Dataset records:

━━━━

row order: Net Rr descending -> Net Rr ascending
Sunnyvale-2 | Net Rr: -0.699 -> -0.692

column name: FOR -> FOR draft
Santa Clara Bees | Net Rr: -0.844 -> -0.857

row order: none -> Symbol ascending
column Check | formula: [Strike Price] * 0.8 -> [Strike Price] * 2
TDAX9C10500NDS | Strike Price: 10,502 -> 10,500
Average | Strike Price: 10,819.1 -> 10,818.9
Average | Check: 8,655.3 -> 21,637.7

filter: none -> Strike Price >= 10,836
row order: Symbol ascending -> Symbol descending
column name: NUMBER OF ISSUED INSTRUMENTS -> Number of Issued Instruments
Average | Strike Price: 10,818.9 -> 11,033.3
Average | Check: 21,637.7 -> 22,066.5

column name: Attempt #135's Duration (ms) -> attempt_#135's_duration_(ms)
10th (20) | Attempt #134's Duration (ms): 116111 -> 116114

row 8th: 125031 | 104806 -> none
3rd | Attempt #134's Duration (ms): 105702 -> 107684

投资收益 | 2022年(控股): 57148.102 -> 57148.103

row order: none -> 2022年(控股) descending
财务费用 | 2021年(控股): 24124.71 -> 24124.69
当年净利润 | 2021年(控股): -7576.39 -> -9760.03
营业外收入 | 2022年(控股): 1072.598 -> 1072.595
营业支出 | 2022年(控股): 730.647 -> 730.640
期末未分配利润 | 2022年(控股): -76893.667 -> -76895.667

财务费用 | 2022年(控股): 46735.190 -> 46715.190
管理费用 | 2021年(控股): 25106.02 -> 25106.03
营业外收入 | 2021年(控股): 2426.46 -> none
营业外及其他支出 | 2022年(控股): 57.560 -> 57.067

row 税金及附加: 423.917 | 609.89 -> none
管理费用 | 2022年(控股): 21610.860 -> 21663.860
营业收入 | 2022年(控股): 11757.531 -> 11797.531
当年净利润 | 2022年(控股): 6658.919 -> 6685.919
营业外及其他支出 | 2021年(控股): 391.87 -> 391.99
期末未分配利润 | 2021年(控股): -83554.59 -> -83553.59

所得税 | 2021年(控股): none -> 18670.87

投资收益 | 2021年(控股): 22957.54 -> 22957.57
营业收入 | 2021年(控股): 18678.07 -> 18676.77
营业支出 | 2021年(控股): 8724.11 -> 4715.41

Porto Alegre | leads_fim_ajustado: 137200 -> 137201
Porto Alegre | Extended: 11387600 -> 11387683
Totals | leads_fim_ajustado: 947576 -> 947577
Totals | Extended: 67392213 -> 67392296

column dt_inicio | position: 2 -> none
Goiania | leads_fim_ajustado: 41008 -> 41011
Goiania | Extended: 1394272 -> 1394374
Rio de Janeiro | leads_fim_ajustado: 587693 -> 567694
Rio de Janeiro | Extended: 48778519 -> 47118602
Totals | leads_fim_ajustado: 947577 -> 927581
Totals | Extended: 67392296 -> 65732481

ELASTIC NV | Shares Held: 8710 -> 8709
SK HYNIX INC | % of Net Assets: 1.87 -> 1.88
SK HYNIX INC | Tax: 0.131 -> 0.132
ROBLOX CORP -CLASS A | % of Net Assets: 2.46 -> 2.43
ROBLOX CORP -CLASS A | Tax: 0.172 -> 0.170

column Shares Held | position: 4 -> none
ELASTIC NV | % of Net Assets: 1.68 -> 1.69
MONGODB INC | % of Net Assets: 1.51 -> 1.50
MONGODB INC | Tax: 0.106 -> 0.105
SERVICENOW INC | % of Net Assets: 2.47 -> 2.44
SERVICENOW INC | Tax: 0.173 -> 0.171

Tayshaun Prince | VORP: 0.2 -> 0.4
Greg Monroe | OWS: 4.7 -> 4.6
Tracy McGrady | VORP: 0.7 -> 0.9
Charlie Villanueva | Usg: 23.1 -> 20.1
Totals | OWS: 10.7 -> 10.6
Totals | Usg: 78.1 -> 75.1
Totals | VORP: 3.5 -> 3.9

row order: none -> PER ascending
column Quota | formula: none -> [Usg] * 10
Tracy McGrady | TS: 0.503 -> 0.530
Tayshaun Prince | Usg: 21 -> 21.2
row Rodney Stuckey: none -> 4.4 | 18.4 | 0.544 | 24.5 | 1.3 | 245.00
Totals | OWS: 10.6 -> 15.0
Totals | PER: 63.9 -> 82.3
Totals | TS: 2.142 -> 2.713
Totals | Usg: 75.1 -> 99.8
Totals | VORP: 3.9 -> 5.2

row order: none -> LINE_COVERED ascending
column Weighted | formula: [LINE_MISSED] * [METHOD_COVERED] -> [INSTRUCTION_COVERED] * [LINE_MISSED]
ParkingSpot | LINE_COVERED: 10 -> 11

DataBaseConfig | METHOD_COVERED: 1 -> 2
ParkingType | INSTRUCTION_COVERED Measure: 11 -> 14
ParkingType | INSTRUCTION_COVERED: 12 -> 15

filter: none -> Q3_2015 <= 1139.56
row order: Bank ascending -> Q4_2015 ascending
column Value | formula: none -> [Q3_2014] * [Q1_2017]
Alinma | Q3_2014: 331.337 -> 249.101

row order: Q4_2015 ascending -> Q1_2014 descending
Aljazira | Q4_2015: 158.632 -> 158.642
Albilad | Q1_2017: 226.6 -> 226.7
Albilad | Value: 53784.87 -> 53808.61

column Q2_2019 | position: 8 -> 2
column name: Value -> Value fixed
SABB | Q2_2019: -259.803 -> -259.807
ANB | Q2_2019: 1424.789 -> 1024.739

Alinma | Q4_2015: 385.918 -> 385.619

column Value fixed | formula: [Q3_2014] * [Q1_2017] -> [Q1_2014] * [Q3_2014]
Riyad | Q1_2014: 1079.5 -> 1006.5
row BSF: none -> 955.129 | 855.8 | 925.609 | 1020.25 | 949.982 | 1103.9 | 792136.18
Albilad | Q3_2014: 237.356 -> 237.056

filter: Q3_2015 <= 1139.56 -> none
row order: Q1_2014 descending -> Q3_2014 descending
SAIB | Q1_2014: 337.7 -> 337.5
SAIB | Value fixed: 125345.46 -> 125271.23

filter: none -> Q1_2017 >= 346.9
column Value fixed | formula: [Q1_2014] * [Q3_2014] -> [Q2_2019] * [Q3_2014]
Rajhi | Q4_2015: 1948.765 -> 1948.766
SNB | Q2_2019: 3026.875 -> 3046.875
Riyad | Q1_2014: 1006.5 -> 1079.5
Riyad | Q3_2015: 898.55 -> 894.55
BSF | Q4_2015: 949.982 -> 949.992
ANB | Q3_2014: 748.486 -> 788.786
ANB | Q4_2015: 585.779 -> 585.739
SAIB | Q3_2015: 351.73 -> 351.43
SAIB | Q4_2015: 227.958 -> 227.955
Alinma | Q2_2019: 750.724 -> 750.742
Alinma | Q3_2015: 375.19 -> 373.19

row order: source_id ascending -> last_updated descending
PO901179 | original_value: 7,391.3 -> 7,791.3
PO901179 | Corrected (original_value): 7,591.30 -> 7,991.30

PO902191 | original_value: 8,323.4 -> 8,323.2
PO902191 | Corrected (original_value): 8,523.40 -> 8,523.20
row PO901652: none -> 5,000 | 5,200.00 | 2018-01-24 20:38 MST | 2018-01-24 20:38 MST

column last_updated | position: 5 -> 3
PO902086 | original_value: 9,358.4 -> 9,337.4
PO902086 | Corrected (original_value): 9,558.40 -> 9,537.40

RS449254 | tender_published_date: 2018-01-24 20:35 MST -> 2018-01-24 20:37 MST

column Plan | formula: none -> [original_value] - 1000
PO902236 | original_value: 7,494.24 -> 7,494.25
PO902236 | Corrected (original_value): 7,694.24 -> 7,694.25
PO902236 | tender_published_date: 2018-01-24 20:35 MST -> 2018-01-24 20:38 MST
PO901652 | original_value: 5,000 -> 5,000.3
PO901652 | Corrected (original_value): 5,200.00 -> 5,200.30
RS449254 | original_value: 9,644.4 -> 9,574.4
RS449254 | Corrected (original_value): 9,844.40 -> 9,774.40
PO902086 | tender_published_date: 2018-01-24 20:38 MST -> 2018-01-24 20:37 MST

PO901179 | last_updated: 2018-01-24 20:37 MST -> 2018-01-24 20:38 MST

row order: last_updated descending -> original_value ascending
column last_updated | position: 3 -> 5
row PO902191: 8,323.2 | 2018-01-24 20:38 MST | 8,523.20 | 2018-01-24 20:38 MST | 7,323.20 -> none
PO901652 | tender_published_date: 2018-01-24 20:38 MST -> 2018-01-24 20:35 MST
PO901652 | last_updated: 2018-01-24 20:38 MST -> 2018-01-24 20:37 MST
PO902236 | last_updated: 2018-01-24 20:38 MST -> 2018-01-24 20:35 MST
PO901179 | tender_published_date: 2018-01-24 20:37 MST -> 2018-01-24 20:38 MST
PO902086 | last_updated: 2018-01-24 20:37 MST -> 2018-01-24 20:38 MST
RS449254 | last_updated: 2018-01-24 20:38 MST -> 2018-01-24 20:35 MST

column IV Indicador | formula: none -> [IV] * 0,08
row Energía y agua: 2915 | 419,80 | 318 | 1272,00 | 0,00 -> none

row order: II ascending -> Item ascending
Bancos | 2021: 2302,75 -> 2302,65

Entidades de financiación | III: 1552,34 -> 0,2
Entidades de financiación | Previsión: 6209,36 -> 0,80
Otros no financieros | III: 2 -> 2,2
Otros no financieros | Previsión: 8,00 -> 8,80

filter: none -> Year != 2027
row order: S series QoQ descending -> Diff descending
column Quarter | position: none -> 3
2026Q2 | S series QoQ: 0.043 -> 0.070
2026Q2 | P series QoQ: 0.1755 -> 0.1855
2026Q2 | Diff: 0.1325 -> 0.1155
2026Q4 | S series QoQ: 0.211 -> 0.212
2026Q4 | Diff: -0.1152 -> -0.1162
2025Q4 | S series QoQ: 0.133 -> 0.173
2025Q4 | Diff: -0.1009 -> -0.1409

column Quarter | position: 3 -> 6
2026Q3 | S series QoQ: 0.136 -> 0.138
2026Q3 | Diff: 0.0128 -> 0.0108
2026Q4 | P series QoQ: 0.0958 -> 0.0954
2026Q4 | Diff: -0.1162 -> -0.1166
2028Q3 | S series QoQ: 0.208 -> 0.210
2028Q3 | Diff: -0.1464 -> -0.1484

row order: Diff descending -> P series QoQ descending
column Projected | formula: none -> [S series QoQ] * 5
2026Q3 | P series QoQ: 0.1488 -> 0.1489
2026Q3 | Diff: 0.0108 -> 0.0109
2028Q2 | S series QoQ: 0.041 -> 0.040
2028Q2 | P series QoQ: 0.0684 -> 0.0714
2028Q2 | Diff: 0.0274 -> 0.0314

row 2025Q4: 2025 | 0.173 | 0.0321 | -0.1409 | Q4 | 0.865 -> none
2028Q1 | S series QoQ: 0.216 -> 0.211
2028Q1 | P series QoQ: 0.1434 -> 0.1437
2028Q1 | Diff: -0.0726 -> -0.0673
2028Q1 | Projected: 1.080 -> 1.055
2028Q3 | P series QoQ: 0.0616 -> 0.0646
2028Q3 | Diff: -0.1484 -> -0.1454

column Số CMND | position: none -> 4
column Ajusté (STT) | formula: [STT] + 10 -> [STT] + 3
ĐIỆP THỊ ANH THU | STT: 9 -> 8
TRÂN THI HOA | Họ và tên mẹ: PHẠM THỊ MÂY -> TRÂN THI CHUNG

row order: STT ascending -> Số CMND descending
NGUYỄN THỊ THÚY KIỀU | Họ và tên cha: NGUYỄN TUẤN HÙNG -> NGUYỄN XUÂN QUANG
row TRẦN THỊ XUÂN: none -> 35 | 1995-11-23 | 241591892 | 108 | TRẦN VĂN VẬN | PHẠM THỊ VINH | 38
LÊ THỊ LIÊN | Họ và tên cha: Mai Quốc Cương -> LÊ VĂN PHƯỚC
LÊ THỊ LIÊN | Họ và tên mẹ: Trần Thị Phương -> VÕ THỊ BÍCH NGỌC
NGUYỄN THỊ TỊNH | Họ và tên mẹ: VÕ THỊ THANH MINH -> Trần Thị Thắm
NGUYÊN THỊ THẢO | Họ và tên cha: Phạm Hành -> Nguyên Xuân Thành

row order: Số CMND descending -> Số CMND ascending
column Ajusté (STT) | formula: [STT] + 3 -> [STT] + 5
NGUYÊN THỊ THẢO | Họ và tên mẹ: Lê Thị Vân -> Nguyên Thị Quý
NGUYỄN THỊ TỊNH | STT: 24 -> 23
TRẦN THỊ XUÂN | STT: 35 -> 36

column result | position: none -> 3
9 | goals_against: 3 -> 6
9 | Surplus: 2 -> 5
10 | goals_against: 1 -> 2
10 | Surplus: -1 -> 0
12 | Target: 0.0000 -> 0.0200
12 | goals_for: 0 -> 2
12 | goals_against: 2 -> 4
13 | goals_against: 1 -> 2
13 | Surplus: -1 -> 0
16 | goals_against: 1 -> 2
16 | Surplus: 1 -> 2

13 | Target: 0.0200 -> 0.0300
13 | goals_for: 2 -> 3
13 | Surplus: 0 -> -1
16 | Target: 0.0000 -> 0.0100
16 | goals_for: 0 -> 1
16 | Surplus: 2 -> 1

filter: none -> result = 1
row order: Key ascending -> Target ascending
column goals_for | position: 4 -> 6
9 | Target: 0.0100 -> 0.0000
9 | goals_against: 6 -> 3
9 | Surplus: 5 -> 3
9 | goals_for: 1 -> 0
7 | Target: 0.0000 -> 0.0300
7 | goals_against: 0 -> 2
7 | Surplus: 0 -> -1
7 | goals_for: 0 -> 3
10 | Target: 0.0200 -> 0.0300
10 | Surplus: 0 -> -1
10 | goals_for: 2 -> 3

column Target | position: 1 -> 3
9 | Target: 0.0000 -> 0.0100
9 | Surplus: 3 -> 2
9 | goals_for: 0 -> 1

━━━━

Starting at the line above that contains "row 2025Q4: 2025", repeat each line exactly up to and including the line that contains "2028Q3 | Diff: -0.1484 -> -0.1454", and stop there.

row 2025Q4: 2025 | 0.173 | 0.0321 | -0.1409 | Q4 | 0.865 -> none
2028Q1 | S series QoQ: 0.216 -> 0.211
2028Q1 | P series QoQ: 0.1434 -> 0.1437
2028Q1 | Diff: -0.0726 -> -0.0673
2028Q1 | Projected: 1.080 -> 1.055
2028Q3 | P series QoQ: 0.0616 -> 0.0646
2028Q3 | Diff: -0.1484 -> -0.1454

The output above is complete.